DATASET RECORDS.
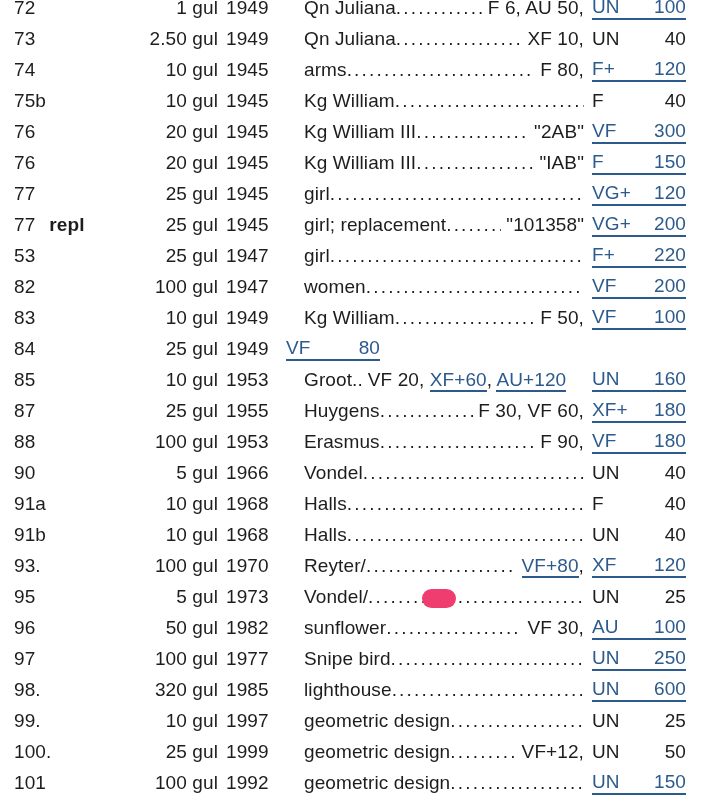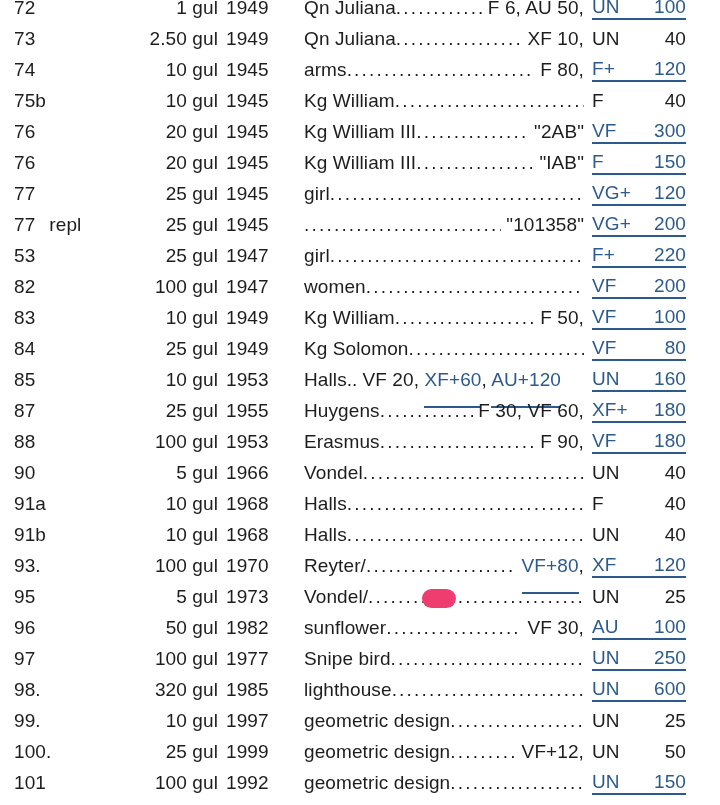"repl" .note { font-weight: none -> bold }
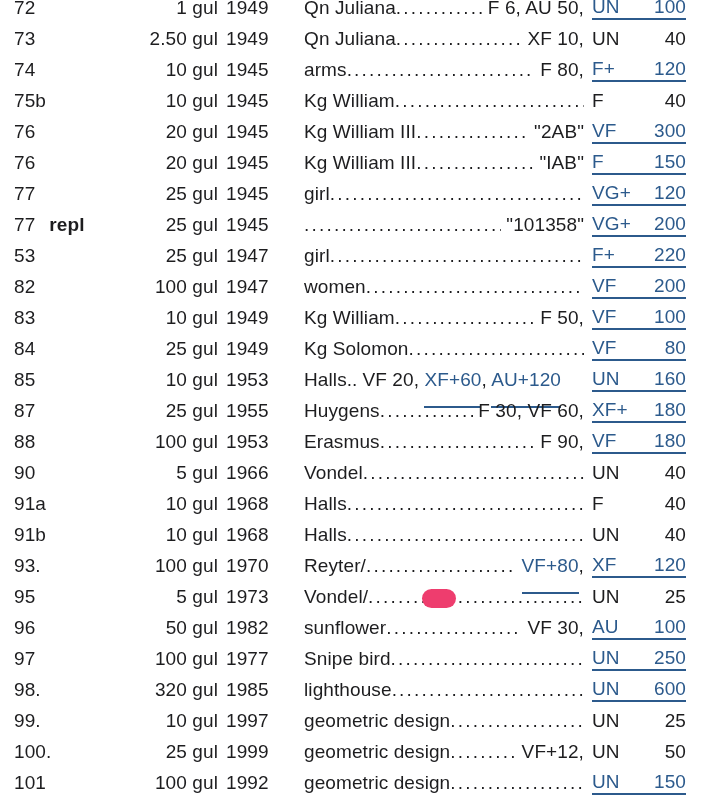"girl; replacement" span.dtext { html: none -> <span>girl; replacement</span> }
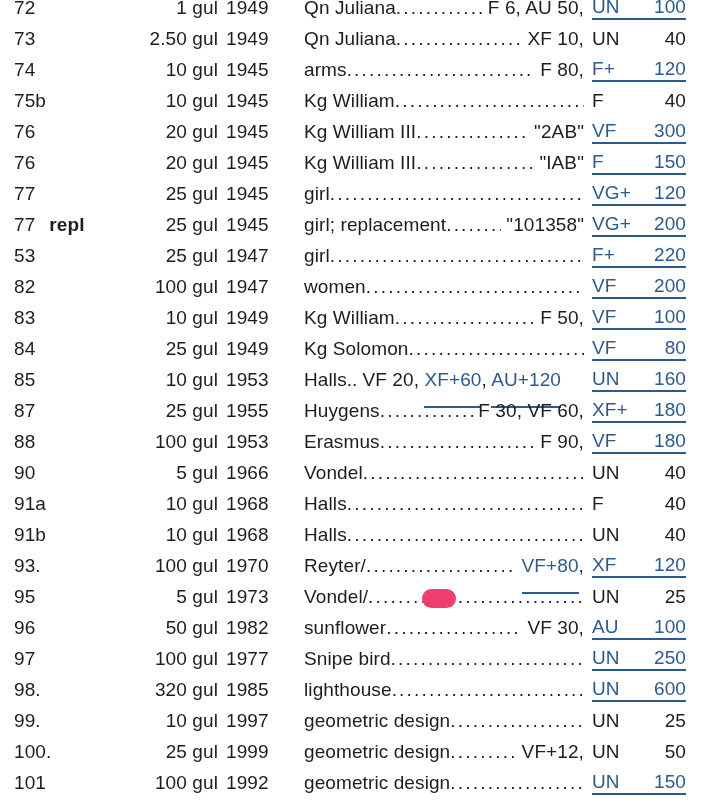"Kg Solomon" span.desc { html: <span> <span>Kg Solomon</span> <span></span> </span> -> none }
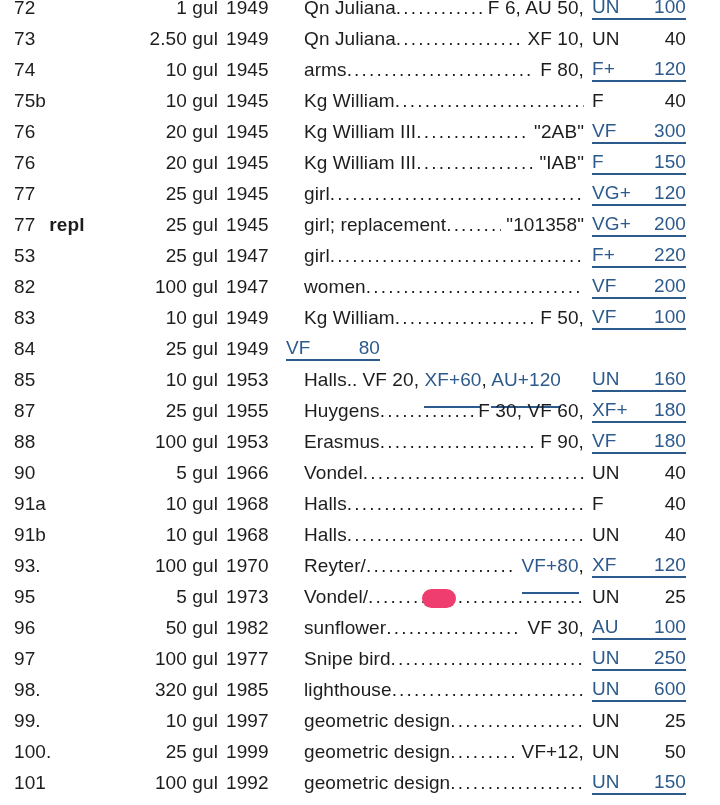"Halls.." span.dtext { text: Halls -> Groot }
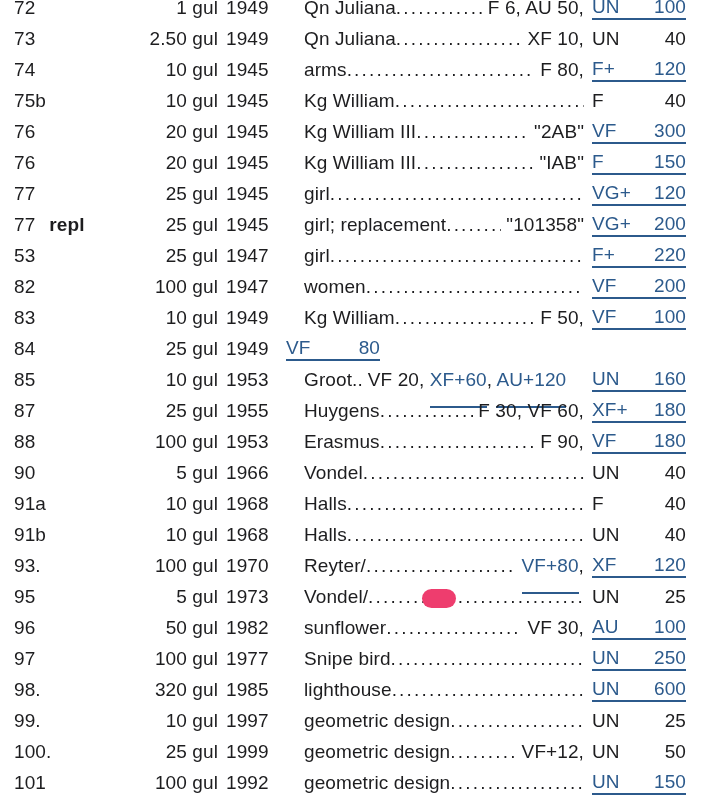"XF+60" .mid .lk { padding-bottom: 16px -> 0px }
...
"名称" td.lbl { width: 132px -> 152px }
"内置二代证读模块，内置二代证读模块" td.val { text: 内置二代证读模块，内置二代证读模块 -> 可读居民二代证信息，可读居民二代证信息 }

TASK DESCRIPTION.
Within these entries, output exactly the lines starting at the one with "html: <span> <span>Kg" and finishing at the one with "padding-bottom: 16px ->". Leave pictures out of the output.

THE ANSWER.
"Kg Solomon" span.desc { html: <span> <span>Kg Solomon</span> <span></span> </span> -> none }
"Halls.." span.dtext { text: Halls -> Groot }
"XF+60" .mid .lk { padding-bottom: 16px -> 0px }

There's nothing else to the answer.